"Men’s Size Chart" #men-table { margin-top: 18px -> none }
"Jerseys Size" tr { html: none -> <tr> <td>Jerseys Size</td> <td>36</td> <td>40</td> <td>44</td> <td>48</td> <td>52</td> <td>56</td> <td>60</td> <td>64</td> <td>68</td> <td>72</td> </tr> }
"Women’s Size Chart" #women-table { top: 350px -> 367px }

====================

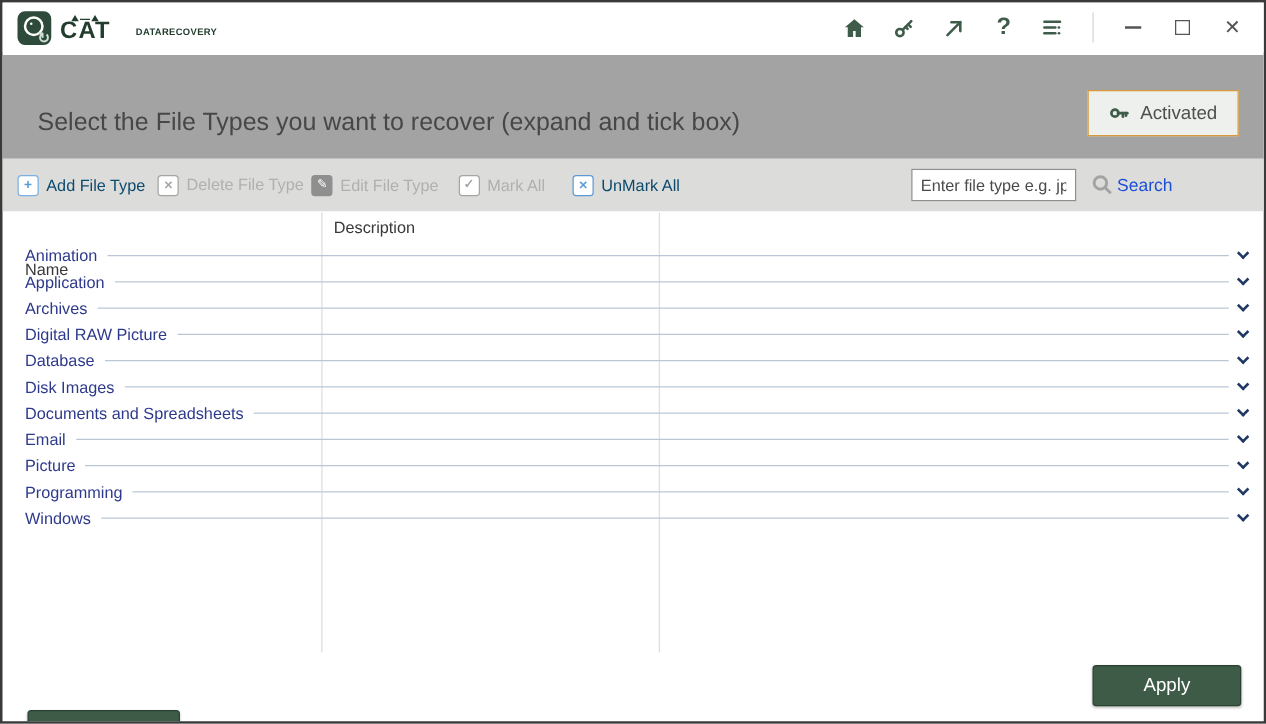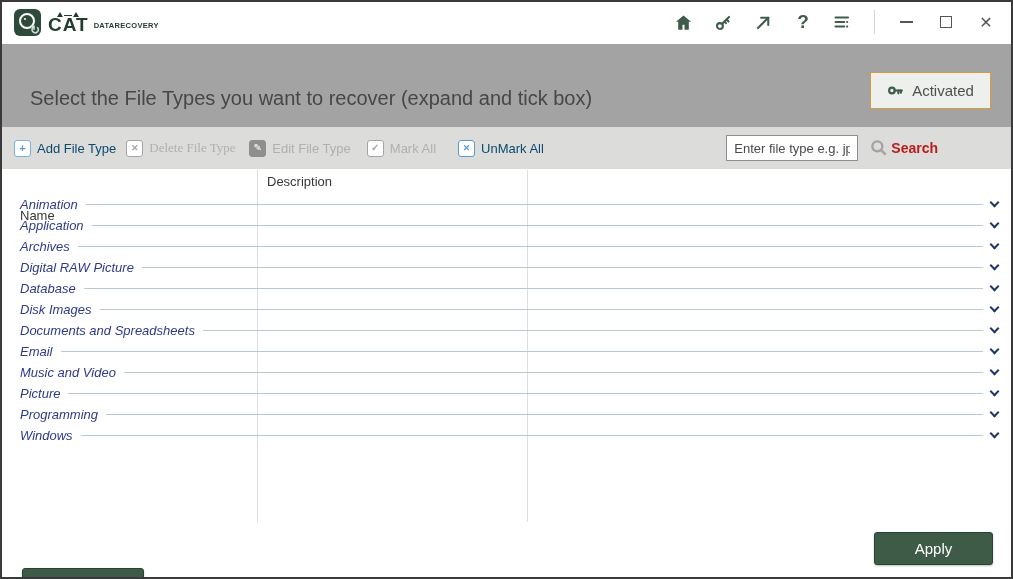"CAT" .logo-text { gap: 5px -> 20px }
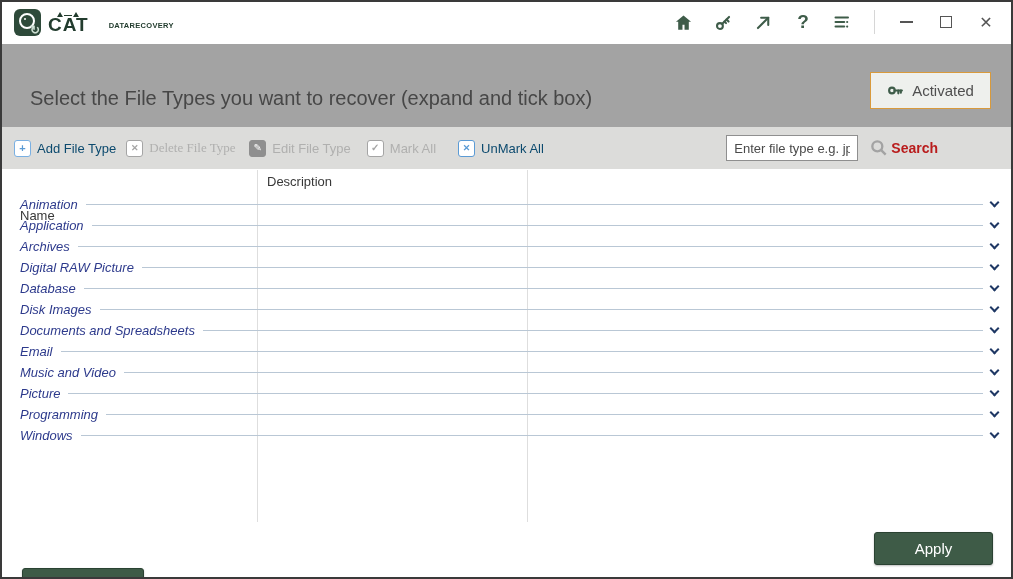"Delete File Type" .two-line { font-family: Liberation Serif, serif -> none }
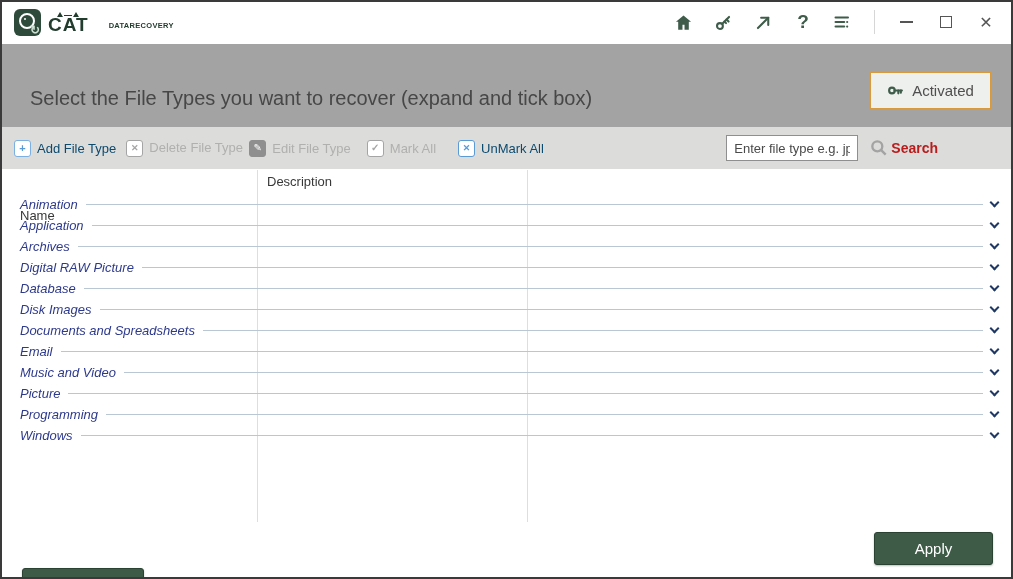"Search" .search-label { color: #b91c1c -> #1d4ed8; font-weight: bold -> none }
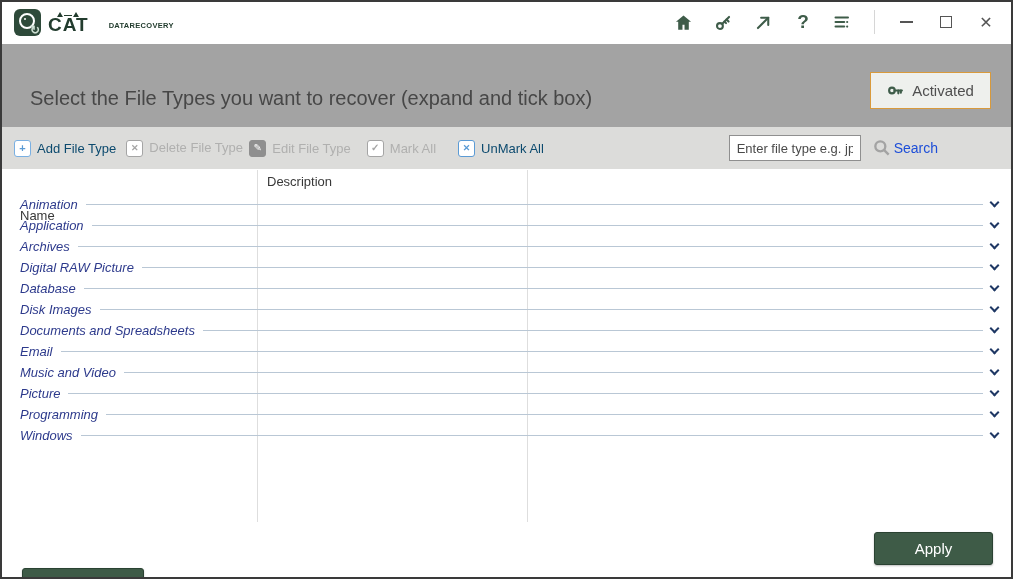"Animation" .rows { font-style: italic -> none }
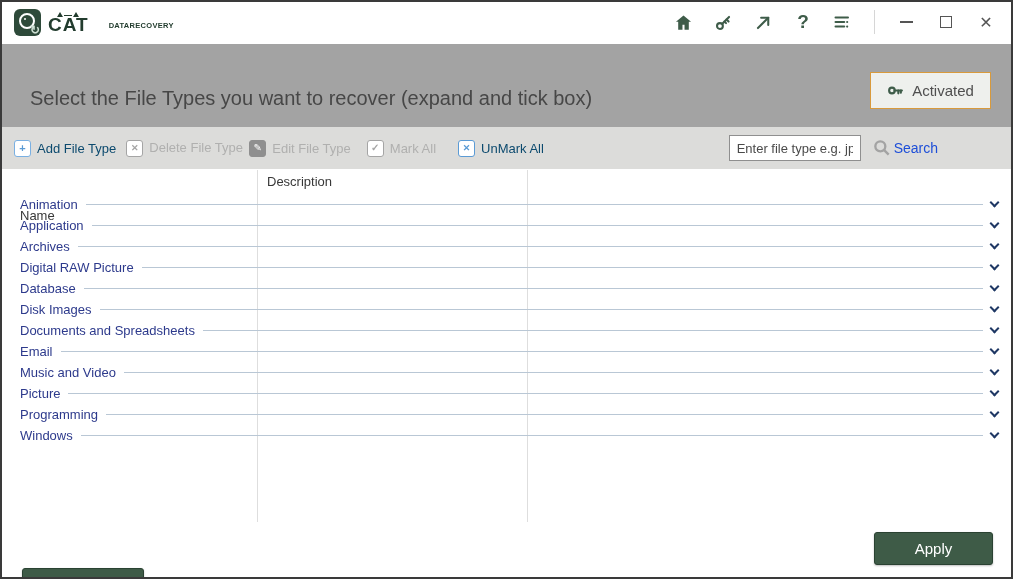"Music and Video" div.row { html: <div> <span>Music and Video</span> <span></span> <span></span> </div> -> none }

====================

## Exercise aim
Starting with the line above that holds "margin-top: 18px ->" and stopping with the line that holds "top: 350px ->", reproduce each line exactly, omitting all other lines.

## Exercise response
"Men’s Size Chart" #men-table { margin-top: 18px -> none }
"Jerseys Size" tr { html: none -> <tr> <td>Jerseys Size</td> <td>36</td> <td>40</td> <td>44</td> <td>48</td> <td>52</td> <td>56</td> <td>60</td> <td>64</td> <td>68</td> <td>72</td> </tr> }
"Women’s Size Chart" #women-table { top: 350px -> 367px }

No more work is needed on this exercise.